- Instructions for the task
Search the entries below for "Sans", and copy each line where it appears.

- Entries taken from a collection
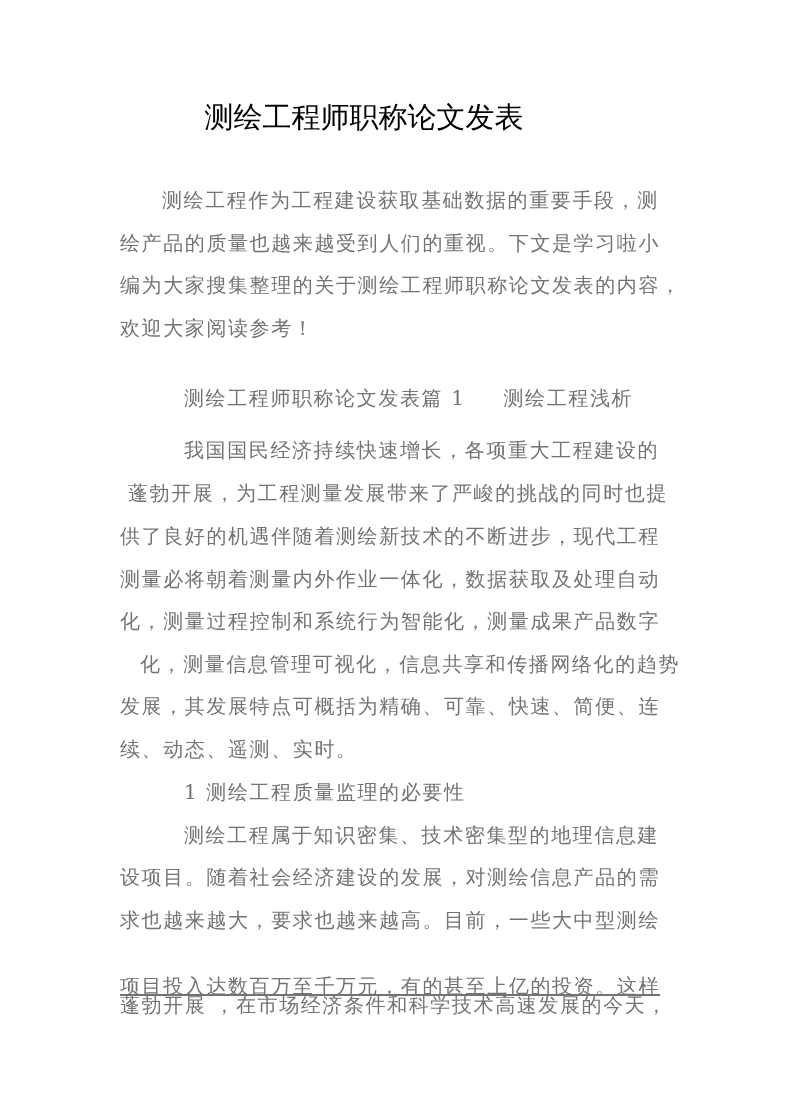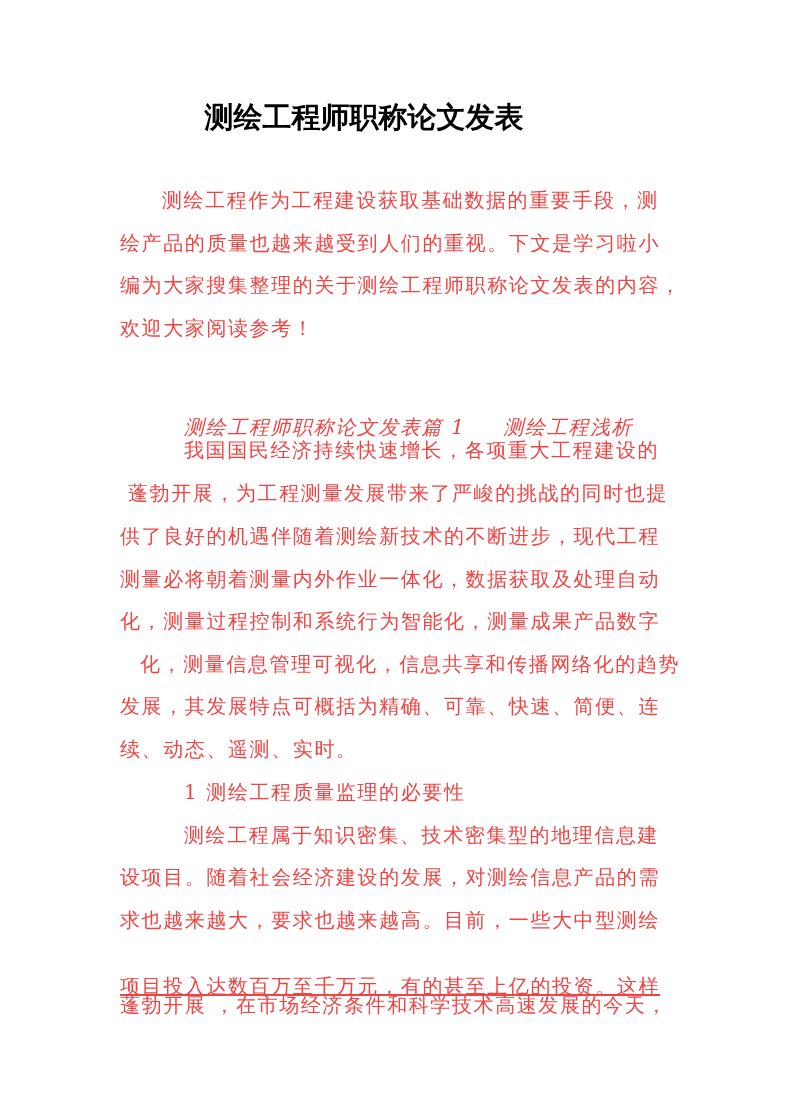--- a/index.html
+++ b/index.html
@@ -1,36 +1,36 @@
 <!DOCTYPE html>
 <html><head>
 <meta charset="utf-8">
 <style>
   html, body { margin: 0; padding: 0; background: #ffffff; }
   body { width: 792px; height: 1120px; position: relative; overflow: hidden;
          font-family: "DejaVu Serif", "Liberation Serif", serif; color: #111; }
   .title { position: absolute; left: 0; width: 728px; top: 98px; text-align: center;
-           font-family: "DejaVu Sans", "Liberation Sans", sans-serif; font-weight: bold;
+           font-family: "DejaVu Sans", "Liberation Sans", sans-serif; font-weight: normal;
            font-size: 29px; letter-spacing: 0px; color: #000; }
   .line { position: absolute; left: 120px; font-size: 20px; white-space: nowrap;
-          letter-spacing: 1.6px; line-height: 28px; color: #ef4444; }
+          letter-spacing: 1.6px; line-height: 28px; color: #737373; }
   .gap { display: inline-block; width: 38px; }
 </style>
 </head>
 <body>
 
 <div>
   <div class="title">测绘工程师职称论文发表</div>
 
   <div class="line" style="top:186px; left:162px;">测绘工程作为工程建设获取基础数据的重要手段，测</div>
   <div class="line" style="top:229px;">绘产品的质量也越来越受到人们的重视。下文是学习啦小</div>
   <div class="line" style="top:271px;">编为大家搜集整理的关于测绘工程师职称论文发表的内容，</div>
   <div class="line" style="top:314px;">欢迎大家阅读参考！</div>
 
-  <div class="line" style="top:413px; left:184px;font-style:italic;">
+  <div class="line" style="top:384px; left:184px;">
     <span>测绘工程师职称论文发表篇 1</span><span class="gap"></span><span>测绘工程浅析</span>
   </div>
 
   <div class="line" style="top:436px; left:184px;text-align:right;">我国国民经济持续快速增长，各项重大工程建设的</div>
   <div class="line" style="top:479px;margin-left:8px;">蓬勃开展，为工程测量发展带来了严峻的挑战的同时也提</div>
   <div class="line" style="top:522px;">供了良好的机遇伴随着测绘新技术的不断进步，现代工程</div>
   <div class="line" style="top:565px;">测量必将朝着测量内外作业一体化，数据获取及处理自动</div>
   <div class="line" style="top:607px;">化，测量过程控制和系统行为智能化，测量成果产品数字</div>
   <div class="line" style="top:650px;margin-left:20px;">化，测量信息管理可视化，信息共享和传播网络化的趋势</div>
   <div class="line" style="top:692px;">发展，其发展特点可概括为精确、可靠、快速、简便、连</div>

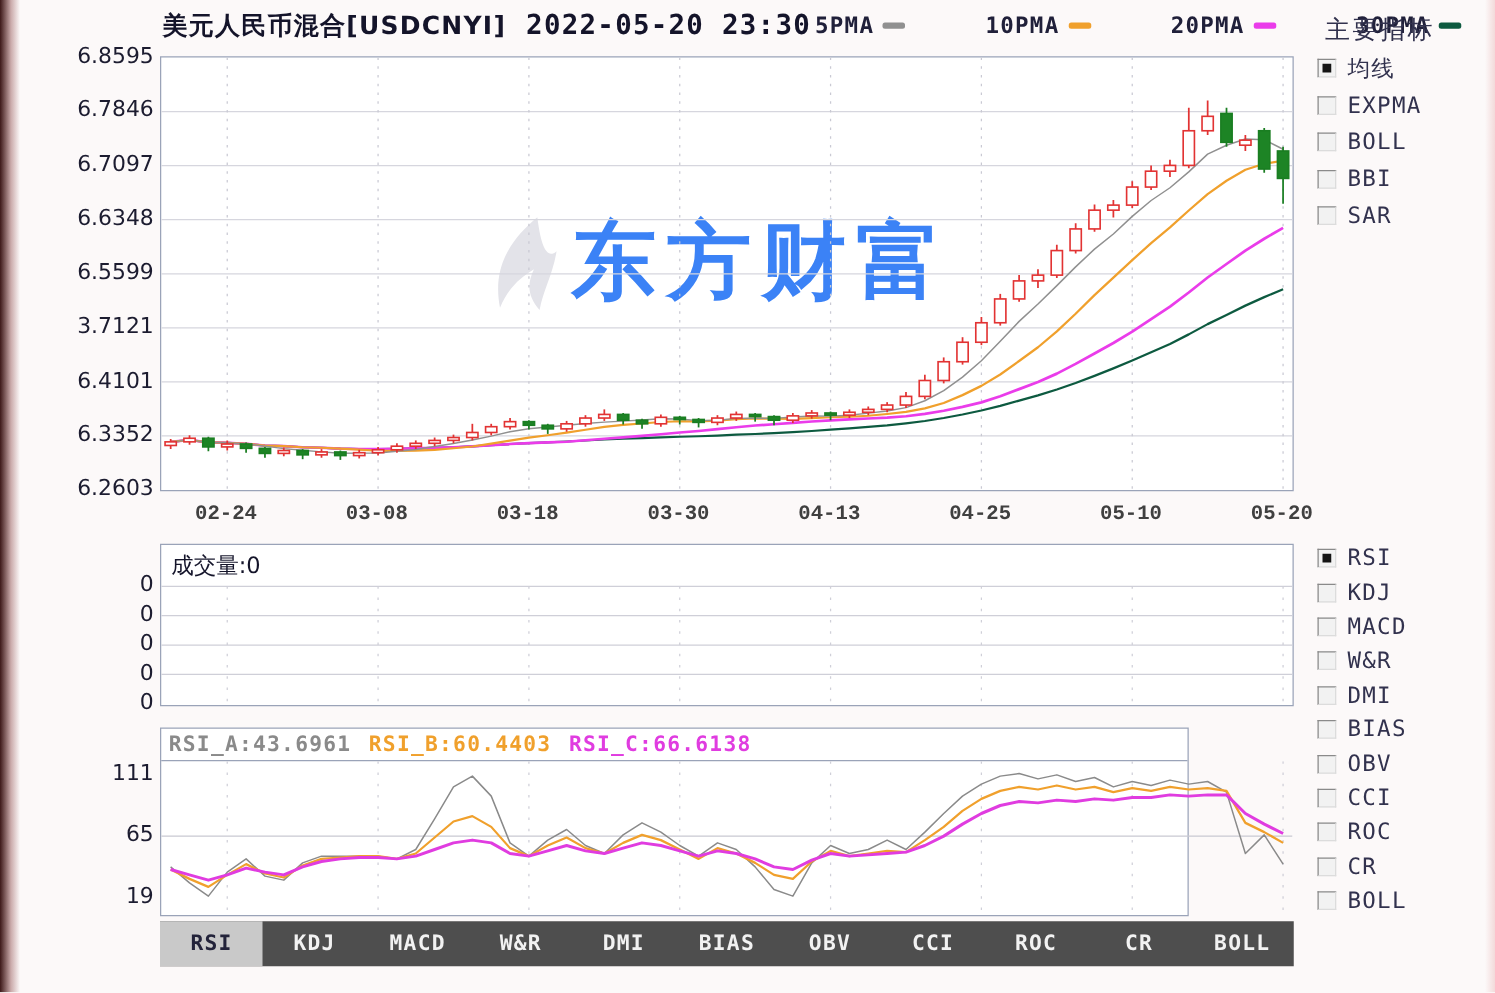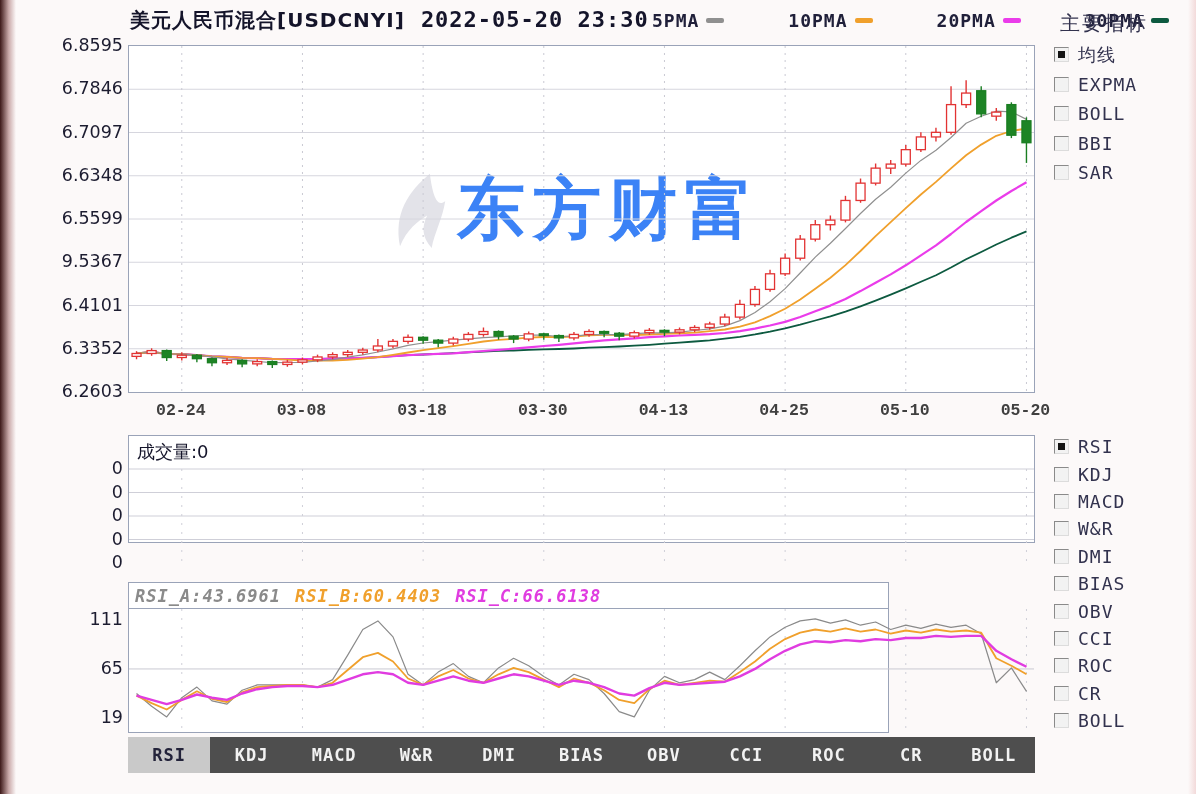--- a/index.html
+++ b/index.html
@@ -14,22 +14,22 @@
   #header{position:absolute;left:130px;top:7px;height:28px;white-space:nowrap;}
   #page-title{font-size:20px;font-weight:bold;color:#14142a;letter-spacing:1px;}
   #page-datetime{font-size:22px;font-weight:bold;color:#14142a;margin-left:16px;letter-spacing:1px;}
   #legend{position:absolute;left:652px;top:10px;display:flex;align-items:center;gap:44px;}
   .lg-item{display:flex;align-items:center;margin-right:20px;}
   .lg-label{font-size:18px;font-weight:bold;color:#20203a;letter-spacing:1px;}
   .lg-swatch{width:18px;height:5px;border-radius:2px;margin-left:7px;}
   
   .panel{position:absolute;background:#fff;border:1px solid #9aa3b8;box-sizing:border-box;}
   #main-panel{left:128px;top:45px;width:907px;height:348px;}
-  #vol-panel{left:128px;top:435px;width:907px;height:108px;}
-  #rsi-outer{left:128px;top:582px;width:761px;height:151px;font-style:italic;}
+  #vol-panel{left:128px;top:435px;width:907px;height:130px;}
+  #rsi-outer{left:128px;top:582px;width:823px;height:151px;}
   #rsi-readouts{height:25px;border-bottom:1px solid #9aa3b8;display:flex;align-items:center;
         padding-left:6px;font-size:17px;font-weight:bold;letter-spacing:1px;}
   #rsi-readouts span{margin-right:14px;}
   .chart-svg{position:absolute;left:0;top:0;}
   
   .ylab{position:absolute;left:28px;width:95px;text-align:right;font-size:17.5px;color:#1c1c30;}
   .ylab-sm{position:absolute;left:60px;width:63px;text-align:right;font-size:17.5px;color:#1c1c30;}
   .xlab{position:absolute;transform:translateX(-50%);font-size:16.5px;font-weight:bold;color:#404040;
         font-family:Liberation Mono, monospace;letter-spacing:0px;}
   #vol-label{position:absolute;left:8px;top:4px;font-size:18px;color:#14142a;z-index:3;}
@@ -233,21 +233,21 @@
         <line x1="897.4583333333334" y1="71.3134178905207" x2="897.4583333333334" y2="116.93090787716943" stroke="#1a7e22" stroke-width="1.4"></line>
         <rect x="892.9583333333334" y="74.77803738317719" width="9" height="21.942590120160375" fill="#1d8425" stroke="#1a7e22" stroke-width="1.3"></rect>
       </svg>
   </div>
   <div id="main-ylabels">
       <div class="ylab" style="top: 35px;">6.8595</div>
       <div class="ylab" style="top: 78.25px;">6.7846</div>
       <div class="ylab" style="top: 121.5px;">6.7097</div>
       <div class="ylab" style="top: 164.75px;">6.6348</div>
       <div class="ylab" style="top: 208px;">6.5599</div>
-      <div class="ylab" style="top: 251.25px;">9.5367</div>
+      <div class="ylab" style="top: 251.25px;">3.7121</div>
       <div class="ylab" style="top: 294.5px;">6.4101</div>
       <div class="ylab" style="top: 337.75px;">6.3352</div>
       <div class="ylab" style="top: 381px;">6.2603</div>
     </div>
   <div id="main-xlabels">
       <div class="xlab" style="left: 180.792px; top: 401px;">02-24</div>
       <div class="xlab" style="left: 301.458px; top: 401px;">03-08</div>
       <div class="xlab" style="left: 422.125px; top: 401px;">03-18</div>
       <div class="xlab" style="left: 542.792px; top: 401px;">03-30</div>
       <div class="xlab" style="left: 663.458px; top: 401px;">04-13</div>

- Solution
-           font-family: "DejaVu Sans", "Liberation Sans", sans-serif; font-weight: bold;
+           font-family: "DejaVu Sans", "Liberation Sans", sans-serif; font-weight: normal;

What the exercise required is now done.